User interface change data
▼▼▼

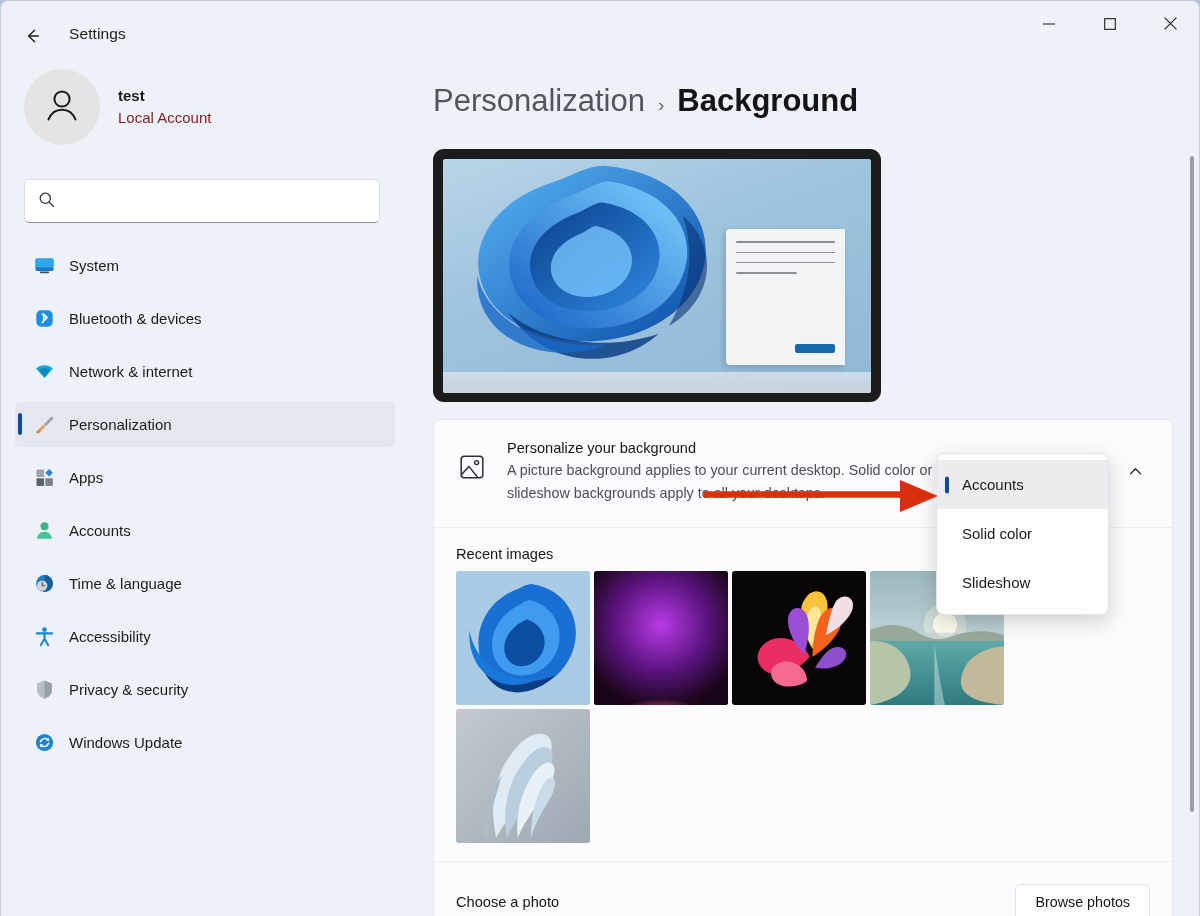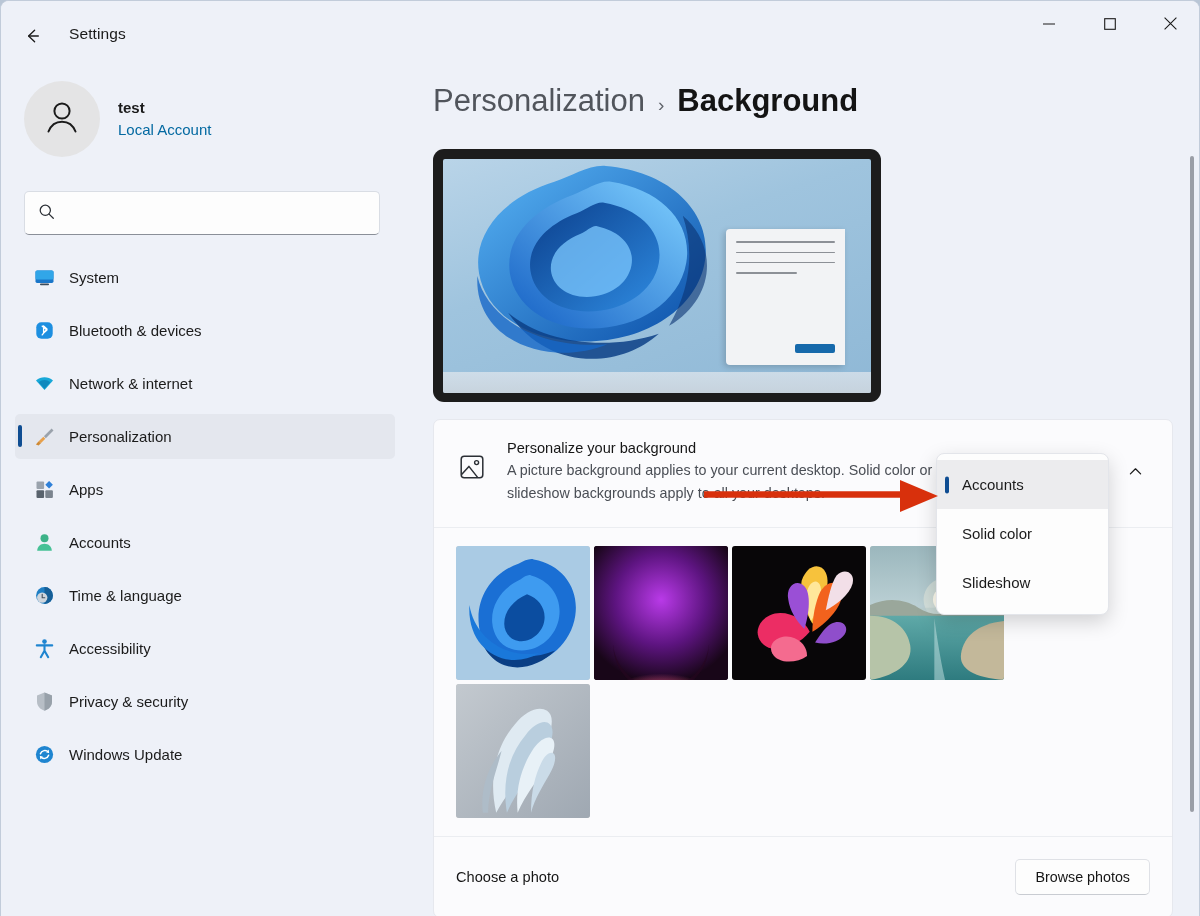--- a/index.html
+++ b/index.html
@@ -43,30 +43,30 @@
     font-size: 15.5px; color: #1a1a1a; letter-spacing: .1px;
   }
   .wincontrols { position: absolute; right: 0; top: 0; height: 48px; display: flex; }
   .wc {
     width: 61px; height: 48px; display: flex; align-items: center; justify-content: center;
     cursor: pointer;
   }
 
   
   .sidebar {
-    position: absolute; left: 0; top: 68px; width: 410px; height: 846px;
+    position: absolute; left: 0; top: 56px; width: 410px; height: 846px;
     background: #eef1f8;
   }
   .profile { position: absolute; left: 23px; top: 12px; display: flex; align-items: center; gap: 18px; }
   .avatar {
     width: 76px; height: 76px; border-radius: 50%;
     background: #e4e4e5; display: flex; align-items: center; justify-content: center;
   }
   .prof-name { font-size: 15px; font-weight: bold; color: #1b1b1b; line-height: 1.45; }
-  .prof-sub  { font-size: 15px; color: #0369a1; line-height: 1.45; }
+  .prof-sub  { font-size: 15px; color: #7f1d1d; line-height: 1.45; }
 
   .searchbox {
     position: absolute; left: 23px; top: 122px; width: 356px; height: 44px;
     background: #fdfdfd; border: 1px solid #d9dde4;
     border-bottom: 1.6px solid #8a8f98;
     border-radius: 5px;
     display: flex; align-items: center; padding: 0 13px;
   }
   .searchbox input {
     flex: 1; border: none; outline: none; background: transparent;
@@ -457,20 +457,21 @@
         <div class="chevron-btn">
           <span>
             <svg width="17" height="17" viewBox="0 0 17 17">
               <path d="M3.4 10.9 8.5 5.8l5.1 5.1" fill="none" stroke="#1b1b1b" stroke-width="1.25" stroke-linecap="round" stroke-linejoin="round"></path>
             </svg>
           </span>
         </div>
       </div>
 
       <div class="row">
+        <div class="recent-title">Recent images</div>
         <div class="thumbs">
 
           <div class="thumb">
             <svg width="134" height="134" viewBox="0 0 100 100">
               <rect width="100" height="100" fill="#aacbe4"></rect>
               <path d="M58 10c22 4 34 22 31 42-3 20-20 36-40 36-19 0-31-13-32-30-2-20 10-38 30-45 4-2 8-4 11-3z" fill="#1a6fd4"></path>
               <path d="M56 22c15 4 23 17 21 31-2 14-14 25-28 25-13 0-21-9-22-21-1-14 8-26 21-32 3-2 6-4 8-3z" fill="#3e9bf0"></path>
               <path d="M53 36c9 3 14 11 13 19-1 9-9 16-17 16-8 0-13-6-13-13 0-9 6-16 13-20z" fill="#0b4da0"></path>
               <path d="M16 62c10 18 34 26 58 16-18 18-50 20-58-16z" fill="#0a3e84"></path>
               <path d="M10 44c4 24 26 40 52 36-24 14-54-2-52-36z" fill="#1a78da"></path>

▲▲▲

WHAT THE TASK ASKS: Using the records above, copy every line that has the word "background" in it.

EXERCISE OUTPUT:
     background: #eef1f8;
     background: #e4e4e5; display: flex; align-items: center; justify-content: center;
     background: #fdfdfd; border: 1px solid #d9dde4;
     flex: 1; border: none; outline: none; background: transparent;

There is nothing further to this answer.